By far the most damning indictment of the social rot in Britain are the figures on the educational background of those arrested.

The MoJ compared the educational attainment of the 386 10-17 year-olds arrested during the timeframe with the average. It found that more than one-third of young people had been excluded from school at least once during the period 2009/10, compared to 6 percent for the overall student population.

Amongst those for whom data was available, just half had achieved the expected Level 4 grade in English (52 percent) and Math (51 percent) at Key Stage 2. This compares with 79 percent and 75 percent respectively for all pupils.

A key factor in the low educational attainment is the numbers of those arrested being classified as having “some form of special educational need”. The term is ill-defined, but the MoJ states that 66 percent of young people arrested met this definition, compared with 21 percent of all secondary school pupils.

“However”, it points out, “even restricting the comparison to those with no SEN identified, attainment remains lower among those young people appearing before the courts compared with the national average.”

The statistics speak to the systematic running down of education by Conservative and Labour governments alike.

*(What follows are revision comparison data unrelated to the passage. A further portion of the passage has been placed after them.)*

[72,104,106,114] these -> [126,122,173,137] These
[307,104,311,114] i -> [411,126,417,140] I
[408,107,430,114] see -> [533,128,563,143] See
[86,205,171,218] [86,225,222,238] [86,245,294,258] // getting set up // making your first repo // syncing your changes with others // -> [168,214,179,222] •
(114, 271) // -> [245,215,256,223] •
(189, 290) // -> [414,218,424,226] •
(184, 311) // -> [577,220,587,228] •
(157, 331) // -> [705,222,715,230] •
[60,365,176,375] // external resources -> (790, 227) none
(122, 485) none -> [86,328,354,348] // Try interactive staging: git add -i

The imposition of targets, league tables, privatisation and other such measures are designed to fail a significant number of working class youth, for whom capitalism has no useful purpose.

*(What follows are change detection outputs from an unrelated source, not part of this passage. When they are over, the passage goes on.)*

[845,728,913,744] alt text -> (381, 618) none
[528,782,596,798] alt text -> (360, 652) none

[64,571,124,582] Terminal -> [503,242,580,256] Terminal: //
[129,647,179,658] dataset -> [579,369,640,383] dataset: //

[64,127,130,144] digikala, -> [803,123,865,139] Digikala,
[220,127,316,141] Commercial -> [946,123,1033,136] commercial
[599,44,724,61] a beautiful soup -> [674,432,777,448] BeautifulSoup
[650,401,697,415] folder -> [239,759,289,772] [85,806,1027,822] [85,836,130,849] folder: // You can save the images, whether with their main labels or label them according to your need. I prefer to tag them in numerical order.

As schools face major budget cuts, areas like Special Educational Needs are particularly under attack, while more and more schools have resorted to excluding those perceived to be the most difficult or challenging so as to meet targets for attainment and behaviour.

The MoJ concludes, “It is clear that compared to population averages, those brought before the courts were more likely to be in receipt of free school meals or benefits, were more likely to have had special educational needs and be absent from school, and are more likely to have some form of criminal history.”

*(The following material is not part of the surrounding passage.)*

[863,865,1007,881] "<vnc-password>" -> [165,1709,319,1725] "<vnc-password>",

The statistics are an effective refutation of the claims made by the government and the media that poverty played no role in the disturbances.

The riots were triggered by the police killing of Mark Duggan, a 29-year-old father of four. Anger was fuelled by the revelation that police claims they had opened fire in self-defence were a lie, and that Duggan had not posed a threat when he was shot down in the street on August 4.

But the fact that the disturbances spread so quickly across London, and then to other cities underscored the extent to which police brutality and social deprivation is a daily fact of life for many working class youth.

The political establishment was at pains to reject these causes—not least because it is currently imposing the most severe austerity measures since the 1930s, which are set to worsen social conditions.

Instead, the Conservatives, Labour and the Liberal Democrats insisted that the riots were solely the product of criminality and had to be dealt with through state repression. Labour MPs and “community leaders” who have made their privileged careers by exploiting identity politics, based on race and gender, lined up to demand the use of water cannon and other police measures in the inner-cities.

The courts were politically instructed to impose punitive sentences against those arrested, while the government pledged even tougher measures in the future.

Those young people already particularly victimised by the existing social set-up—unemployment, poverty, poor education and the inevitable criminalisation that follows—are to be targeted even further.

A separate report by London’s Metropolitan Police into the disturbances has inaugurated a review of policing measures. Among the issues to be considered are an increase in the training and numbers of riot police and an examination of the cost and effectiveness of deploying water cannon against further disturbances.

It is also reviewing means for “co-ordinating, assessing and prioritising social media content for intelligence purposes,” according to reports.

The Telegraph states, “The report also revealed that rubber bullets, known as baton rounds, could have been used if more specialist officers were available.

“Their use was sanctioned but senior officers elected not to deploy them.”